A descida do foguete 5B da Longa Marcha foi “um dos maiores casos de reentrada descontrolada” e havia temores de que pudesse cair em uma área habitada, relatou a SpaceNews, embora fosse mais provável que caísse em uma área desabitada já que a maior parte da Terra é desabitada , com a probabilidade de uma pessoa ser atingida por detritos espaciais em cerca de uma em vários trilhões.

A primeira vez que o Longo Marcha 5B de 30 metros de comprimento foi lançado, quase pousou em solo americano.
A China lançou um módulo não tripulado no mês passado contendo o que se tornará o alojamento de três tripulantes em uma estação espacial permanente que planeja concluir até o final de 2022, informou a mídia estatal.

O módulo, denominado “Tianhe” ou “Harmonia dos Céus”, foi lançado no Longa Marcha 5B, o maior foguete porta-aviões da China, às 11h23 (0323 GMT) do Centro de Lançamento Espacial de Wenchang, na ilha sul de Hainan .

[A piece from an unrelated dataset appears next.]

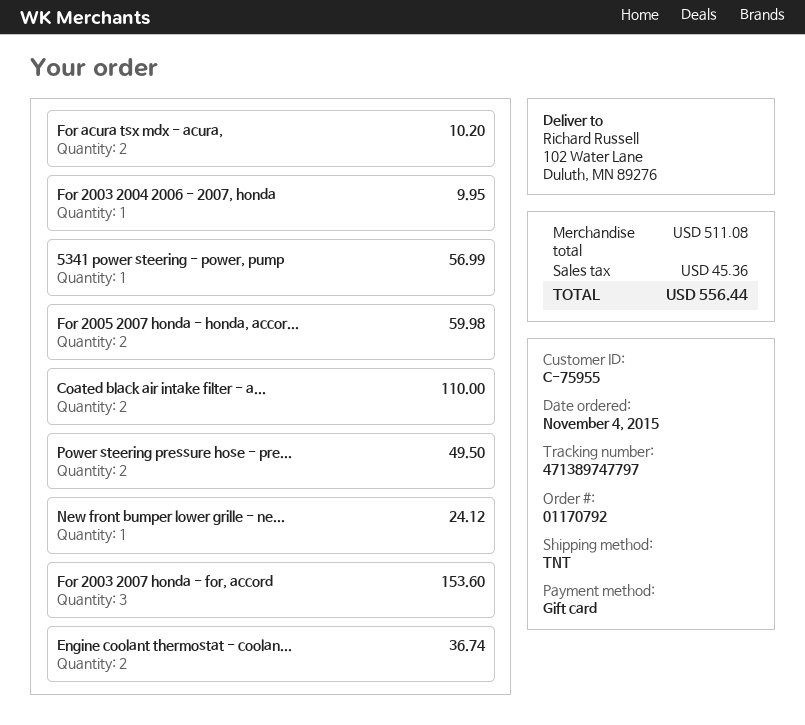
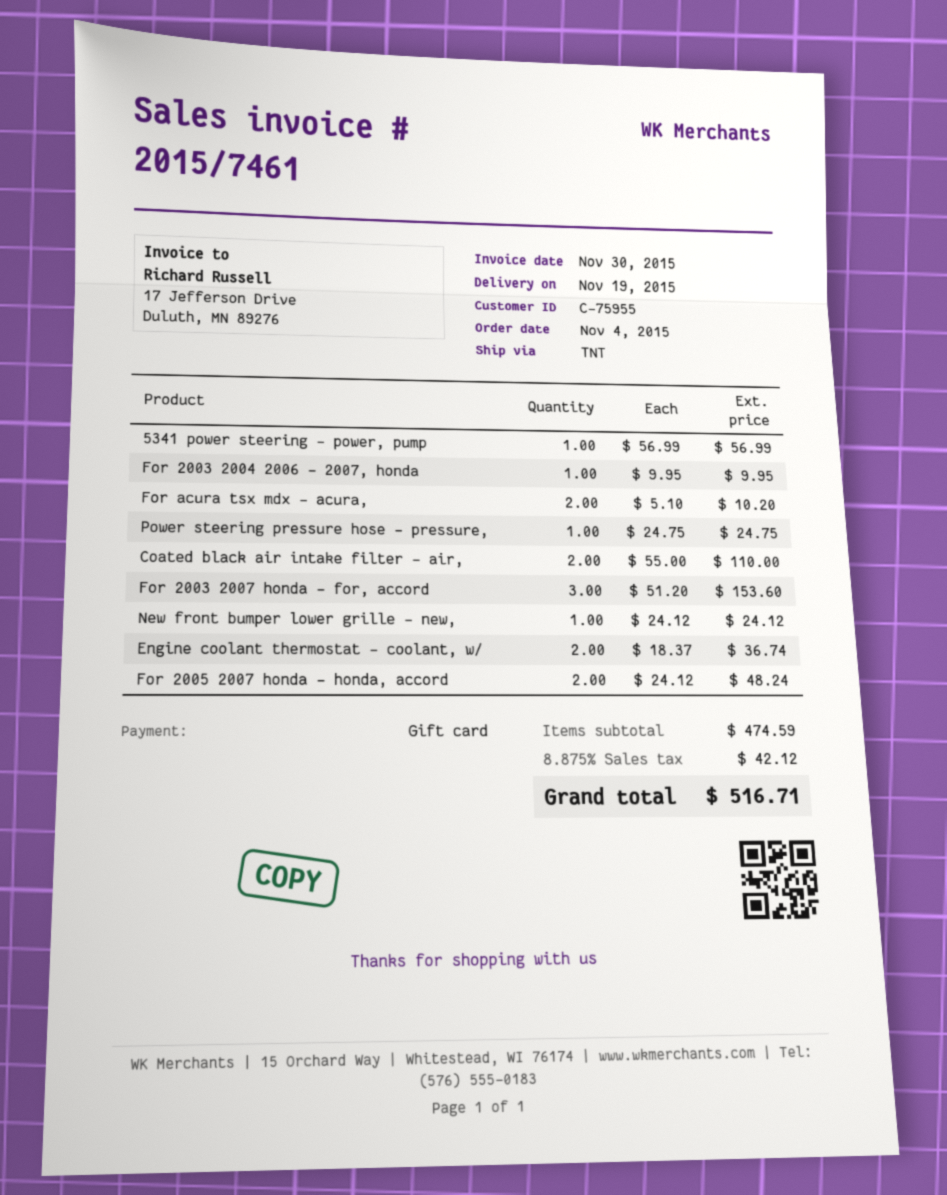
For 2005 2007 honda - honda, accor...: 2 for 59.98 -> 2 for 48.24
Power steering pressure hose - pre...: 2 for 49.50 -> 1 for 24.75
subtotal: 511.08 -> 474.59
tax: 45.36 -> 42.12
total: 556.44 -> 516.71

Tianhe é um dos três componentes principais do que seria a primeira estação espacial autodesenvolvida da China, rivalizando com a única outra estação em serviço – a Estação Espacial Internacional (ISS).

Tianhe é o principal alojamento de três membros da tripulação na estação espacial chinesa, que terá uma vida útil de pelo menos 10 anos.

O lançamento do Tianhe foi a primeira das 11 missões necessárias para completar a estação espacial, que orbitará a Terra a uma altitude de 340 a 450 km (211-280 milhas).

Nas missões posteriores, a China lançará os outros dois módulos principais, quatro naves espaciais tripuladas e quatro naves espaciais de carga.